Excitedly he retorted, ‘See, I told you so!’

I replied that either he took a massive leap of faith and left it with me, or he took it back home with him after his cuppa, but there was no way he was going to sit in my home for four days! And, before anything else, could he now answer my question over the phone about whether he had checked out any of the coordinates?

He replied he had indeed. Using his skills learned as a Fleet Air Arm navigator in the War, he now had, so far, the precise location of the lost tomb of Akhenaten in the Valley of the Kings, and the precise location of the Holy Grail. The Holy Grail, he told me, was at Chalice Well in Glastonbury. I’d never heard of this place, but I subsequently discovered this wasn't too far-fetched a scenario. Long a holy and mystical site, there is some evidence that Joseph of Arimithea bought the Holy Grail – the chalice used at the Last Supper and to collect Christ’s blood when he was on the cross - to Glastonbury and hid it at Chalice Well.

‘I’ve been dowsing and metal detecting there, and there is something under the ground in the exact position I’ve been given,’ Harry said. ‘Chalice Well is run by a group of trustees – I’ve approached them asking permission to do an archaeological dig at this location, but they won’t take me seriously. But, Mr James, I am sure they would take you seriously.’

Eventually he agreed to leave the manuscript with me, and trundled off into the night. I settled down to start reading – and after about twenty minutes I began to lose the will to live. I was wading through page after page of religious tracts, new age diatribes, and barely legible annotations.

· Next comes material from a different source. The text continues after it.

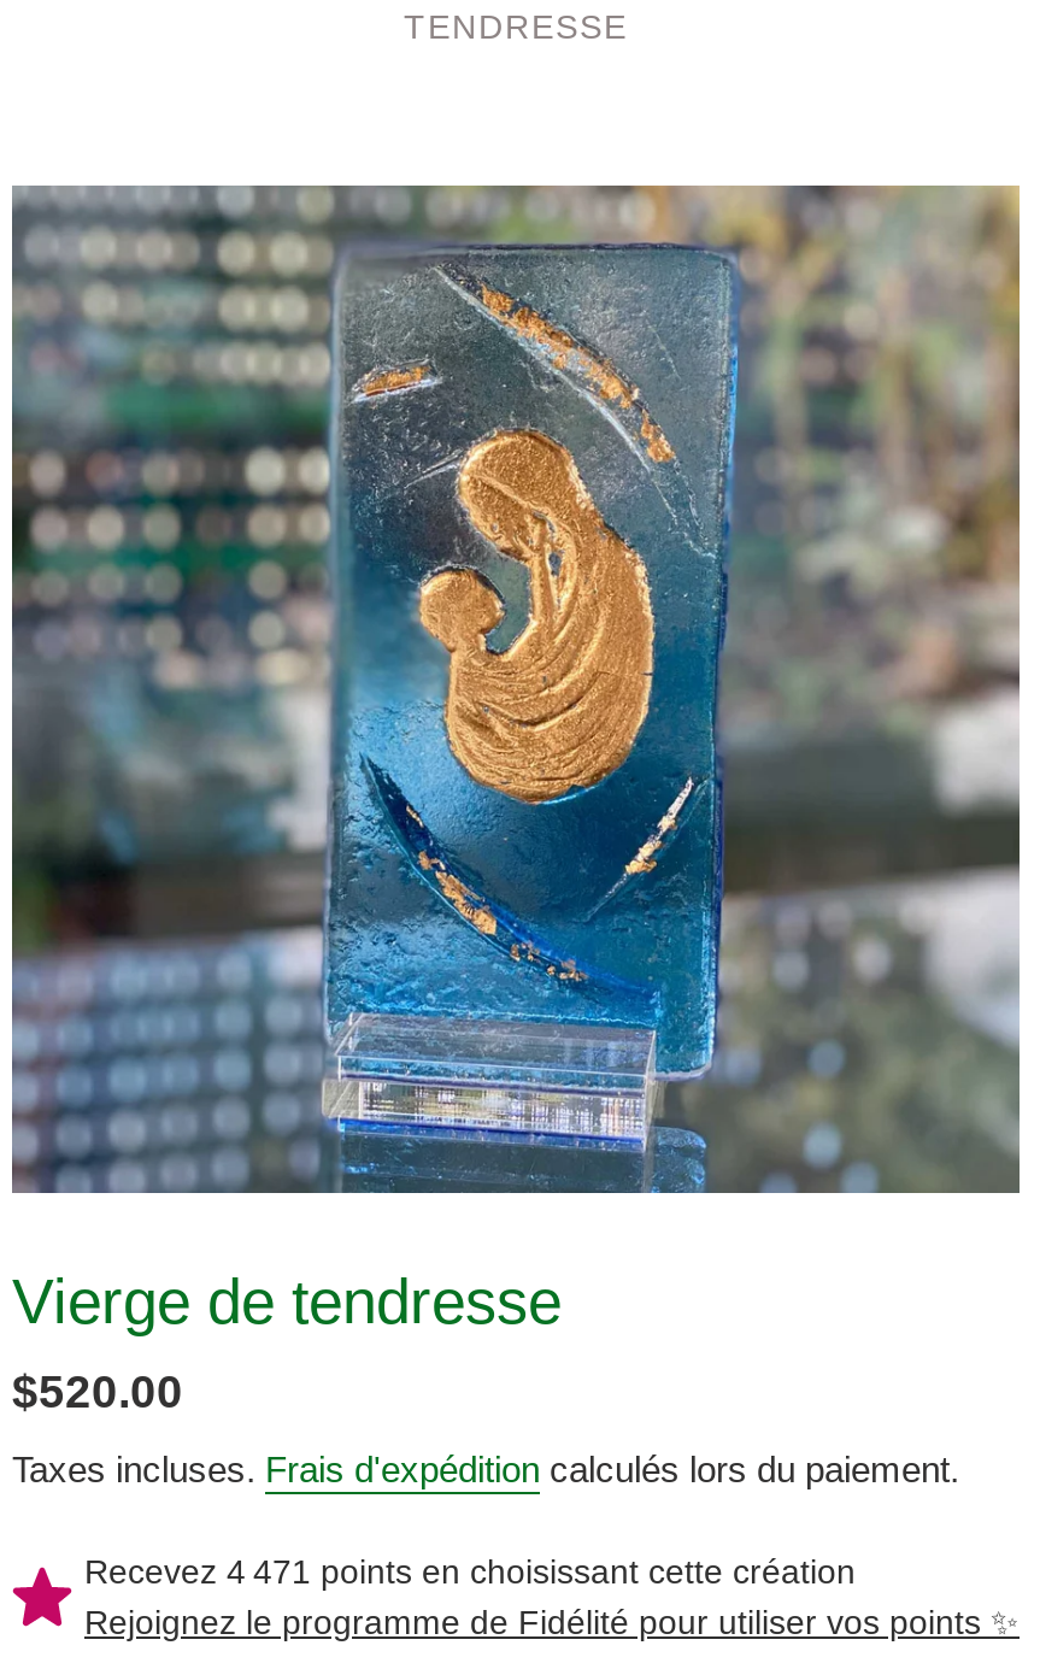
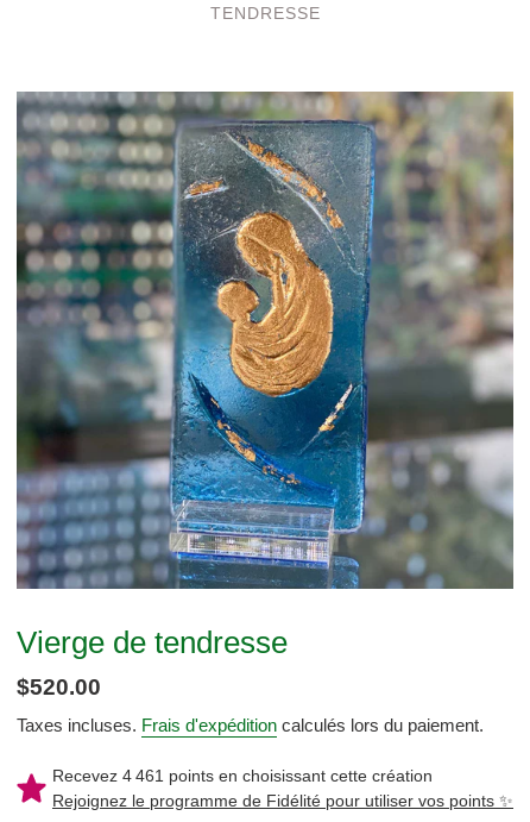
[84,1551,856,1590] Recevez 4 471 points en choisissant cette création -> [52,766,433,785] Recevez 4 461 points en choisissant cette création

I might have simply returned the manuscript to him the next day, were it not for an extraordinary thing that happened and was to change everything.

By sheer coincidence, the following day I had to go to Bristol to do a BBC radio interview for my then latest novel. When we finished the interview, I carried on chatting for some minutes with the very bright and delightful presenter. Suddenly, out of the blue, she mentioned Chalice Well.

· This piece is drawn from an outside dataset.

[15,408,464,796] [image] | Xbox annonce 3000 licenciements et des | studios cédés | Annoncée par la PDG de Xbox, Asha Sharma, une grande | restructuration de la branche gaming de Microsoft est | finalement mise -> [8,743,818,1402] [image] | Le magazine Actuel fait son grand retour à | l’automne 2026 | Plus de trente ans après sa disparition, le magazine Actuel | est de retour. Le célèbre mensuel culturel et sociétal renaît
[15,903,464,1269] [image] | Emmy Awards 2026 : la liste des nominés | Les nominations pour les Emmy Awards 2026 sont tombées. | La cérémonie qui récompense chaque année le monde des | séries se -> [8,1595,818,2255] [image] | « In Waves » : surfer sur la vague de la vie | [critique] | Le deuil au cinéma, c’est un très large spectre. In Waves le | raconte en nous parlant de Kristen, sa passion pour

Coincidences have always fascinated me, and her words send a ripple of excitement through me. Twenty-four hours earlier I’d never heard of the place – and now it was twice in two days. ‘What do you know about Chalice Well?’ I asked her.

‘Quite a bit – my uncle’s a trustee,’ he replied.

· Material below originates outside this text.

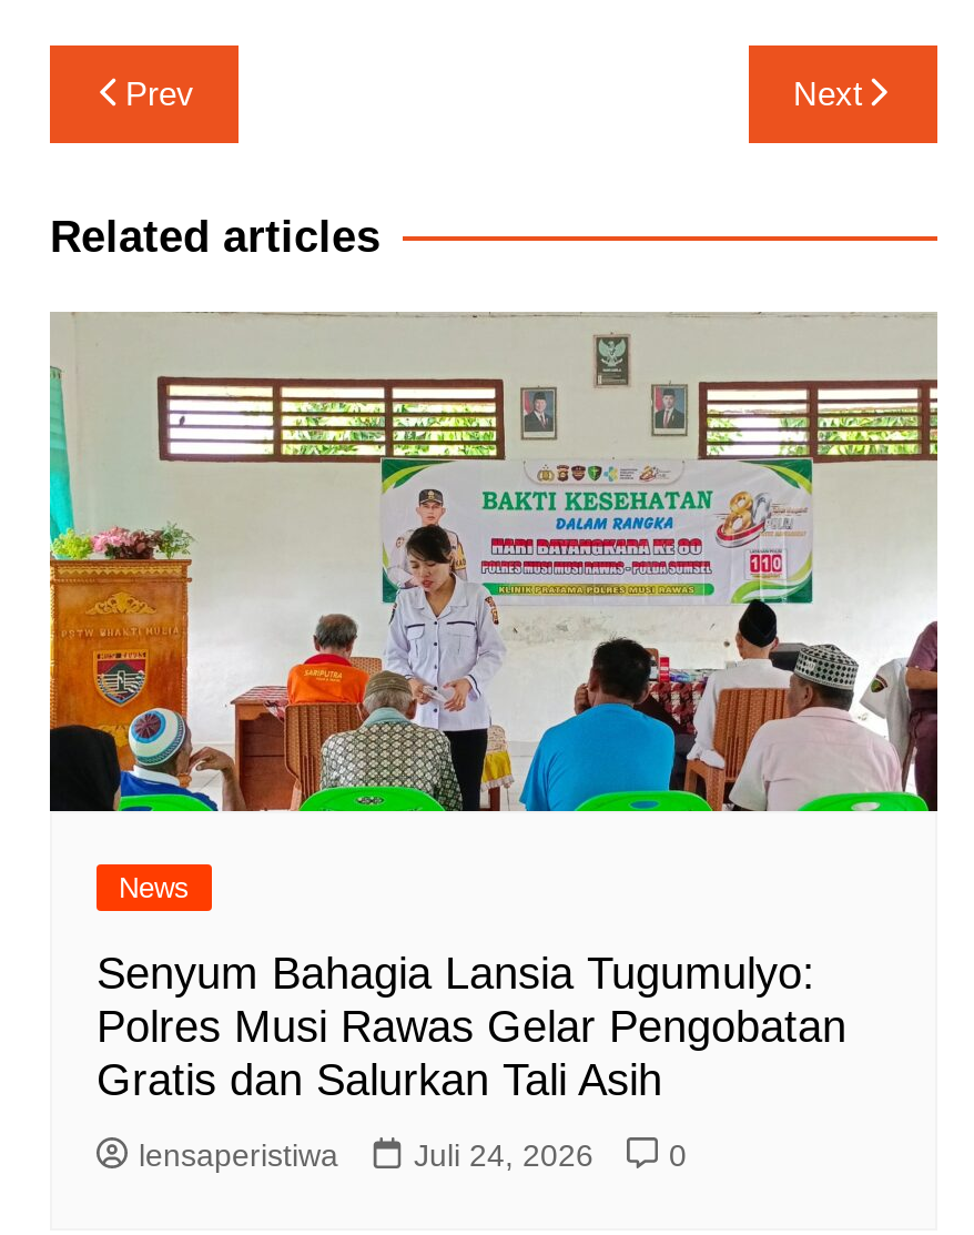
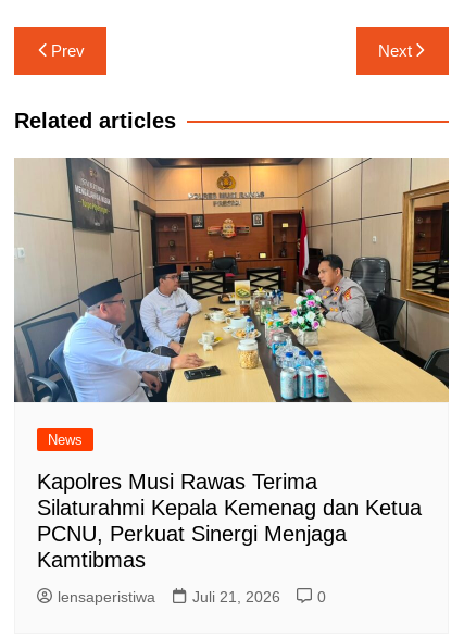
[48,311,940,814] [image] -> [13,157,450,403] [image]
[97,948,846,1103] Senyum Bahagia Lansia Tugumulyo: | Polres Musi Rawas Gelar Pengobatan | Gratis dan Salurkan Tali Asih -> [37,470,422,572] Kapolres Musi Rawas Terima | Silaturahmi Kepala Kemenag dan Ketua | PCNU, Perkuat Sinergi Menjaga | Kamtibmas
[414,1137,593,1172] Juli 24, 2026 -> [192,588,280,606] Juli 21, 2026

Astonished and very excited now I told her the story of my encounter with Harry Nixon. She said she would ask her uncle what he knew about the man. I left, feeling very strange – not exactly the chosen one but I had the feeling something was going on, and phoned a good friend of mine, Dominic Walker, who at that time was the Bishop of Reading (he went on to become Bishop of Monmouth and is now retired). I asked if I could come and talk to him.

I should add that Dominic had always struck me as a very modern thinking clergyman, coming from a no-nonsense family – his father was a doctor, his mother a nurse – and he has a brilliant intellect. Over lunch a couple of days later, I told him the story and asked him what he thought.

He thought about it very carefully and said, ‘I think I would want something more than just three sets of compass coordinates to give me proof of God. I would want to see something that defies the laws of physics of the universe – in other words a miracle, and it would need to be a pretty spectacular one.’

‘OK,’ I replied. ‘If someone could deliver that, what then?’

‘You know what I really think if someone could deliver that? I think they would be assassinated. Because whose God would it actually be? You have all the different factions of the Anglican, Catholic, Judaic, Islamic, Hindu, Sikh and all the other monotheist religions in utter disarray. How would China view it or Russia? Would either of them want a higher power usurping their authority? What would the impact actually be on the world?’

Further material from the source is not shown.